Beneath this massive wall of distorted string work, the bass guitar is given the prominent space it truly deserves. The chunky, warm-sounding basslines on this album bring more than a necessary dose of groove, detail, warmth, and bruising heaviness to those guitar riffs. It doesn’t just sit back and mirror the chord changes, but it bounces with its own distinct personality, actively filling out the low-end frequencies and binding the guitar instrumentation and the drums together into a single, cohesive battering ram. The bass tone is thick and threatening, giving the entire record a heavy, muscular foundation that elevates the trio’s overall sonic footprint. The drummer contributes an immense amount of groove, dynamics, and detail to the tracking, making sure that the fast-paced nature of the songs never compromises their rhythmic depth. It’s an excellent punk rock drumming, filled with energetic rhythmic patterns, driving beats, sudden breaks, and explosive fills. The drummer knows exactly when to lock into a driving, straight-ahead pattern to build tension, and when to let loose with clever percussive acrobatics and sharp accentuations that elevate a standard chorus into an absolute peak moment. It is a highly dynamic performance that keeps the pacing of the entire album feeling fresh, frantic, and brilliantly controlled.
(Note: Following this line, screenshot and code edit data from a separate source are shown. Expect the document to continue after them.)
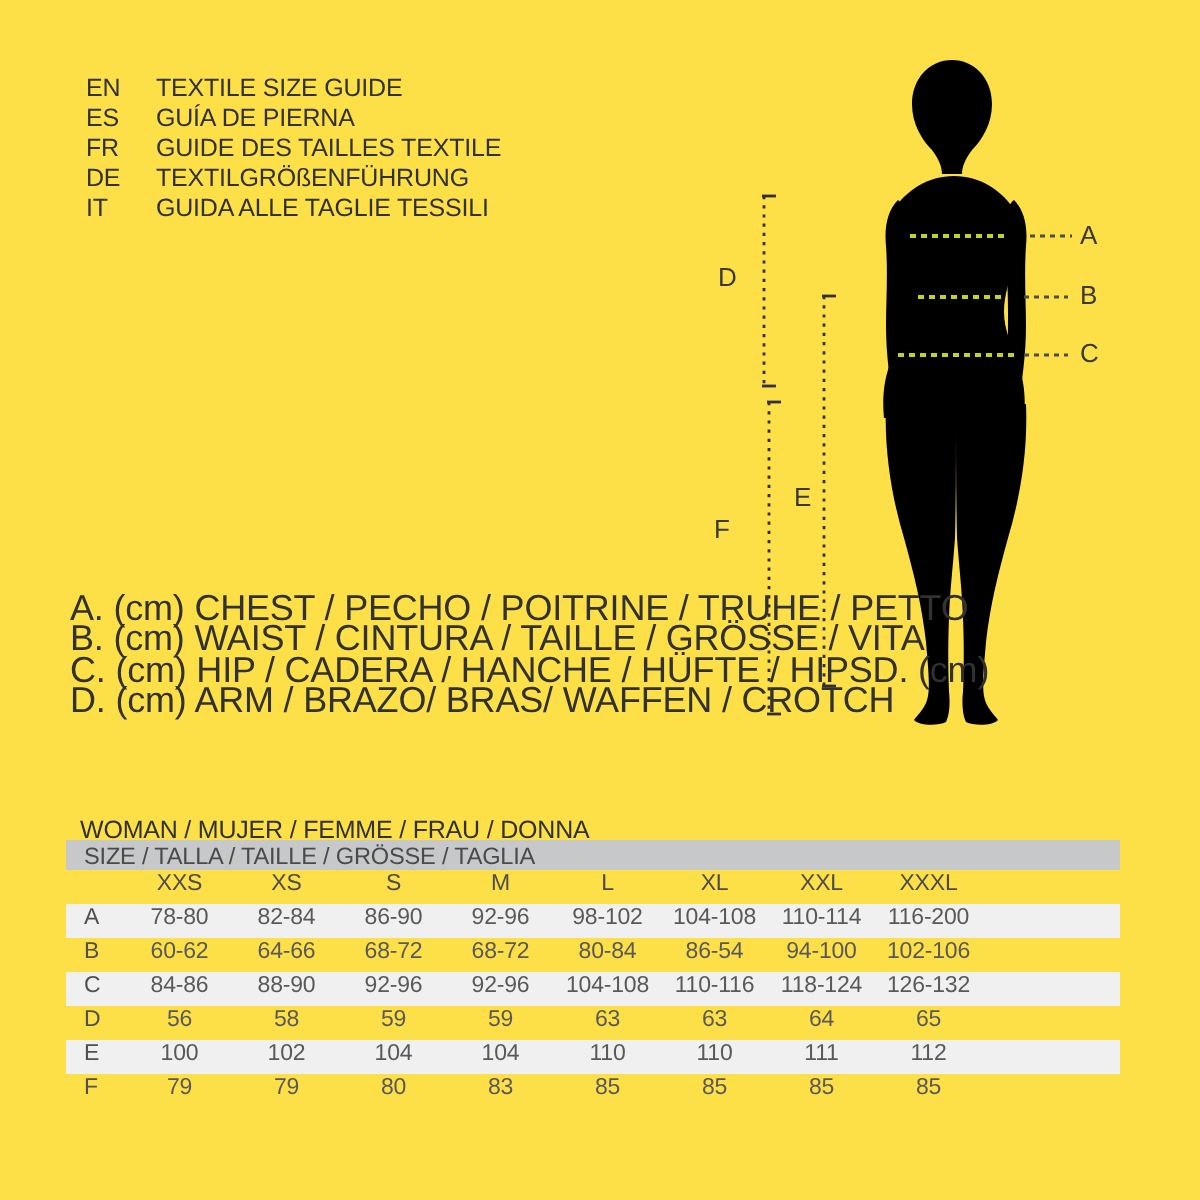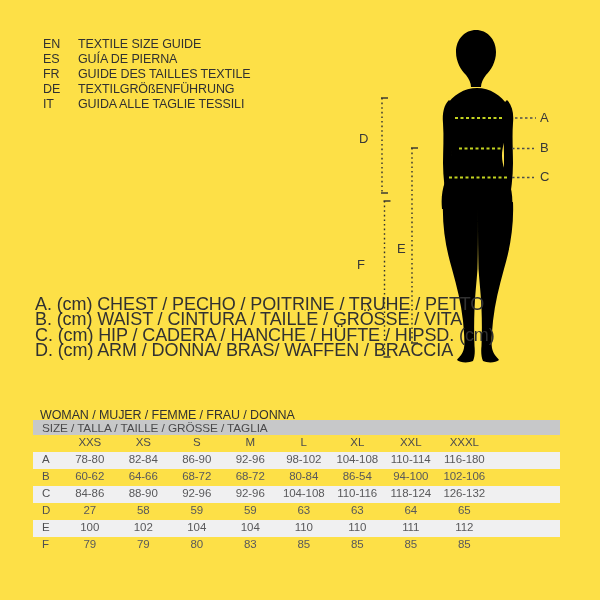"D. (cm) ARM / DONNA/" div.legend-row { text: DONNA/ BRAS/ WAFFEN / BRACCIA -> BRAZO/ BRAS/ WAFFEN / CROTCH }
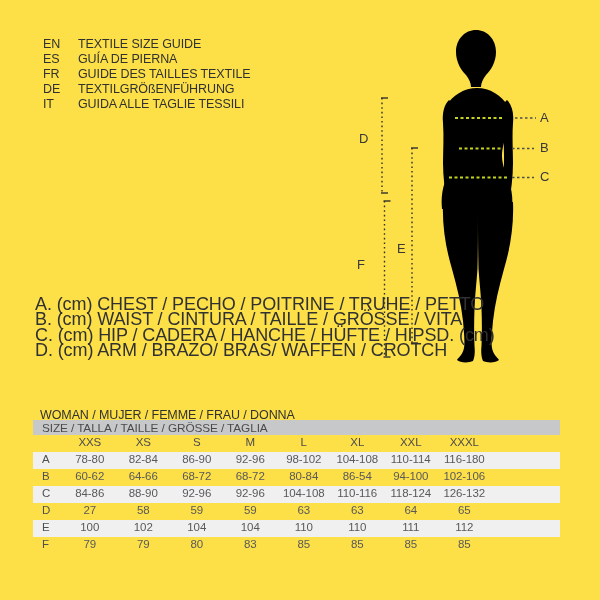"116-180" span.cell { text: 116-180 -> 116-200 }
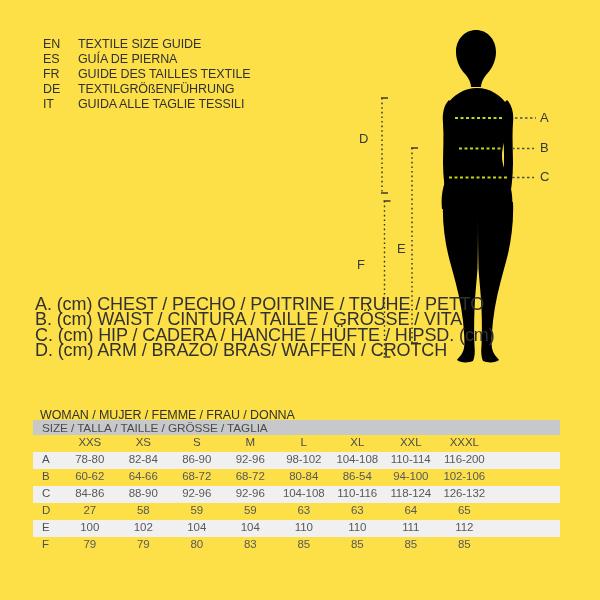"27" span.cell { text: 27 -> 56 }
Thematically, How 2 Human lives up to its tongue-in-cheek title by diving straight into the complex, often frustrating realities of modern existence. Lyfe Skillz uses their lyricism to explore the daily struggles of trying to navigate a world that feels increasingly disconnected, isolating, and confusing. They tackle themes of personal growth, social anxiety, existential doubt, and the constant search for genuine connection in an era dominated by superficiality. There is a brilliant, biting wit to the lyrics, a sardonic edge that perfectly balances the heavier, more aggressive musical arrangements. It’s an honest, unfiltered look at the modern human condition, dealing with the dark stuff without ever losing that crucial spark of punk rock strength and defiant hope. With How 2 Human, Lyfe Skillz has delivered a spectacular piece of work that firmly establishes them as one of the most exciting new three-piece garage punk bands to watch. They have captured the nostalgic, anthemic magic of the eighties, nineties, and early noughties punk rock scenes while injecting it with a fresh, contemporary energy that belongs entirely to the present. Every track on this record delivers the exact dosage of melody, rawness, and aggression that any true punk rock enthusiast needs. Do yourself a favor and grab a copy of this album, crank your speakers up until the windows start to rattle, and let the anthemic sing-alongs of this Kitchener trio wash over you.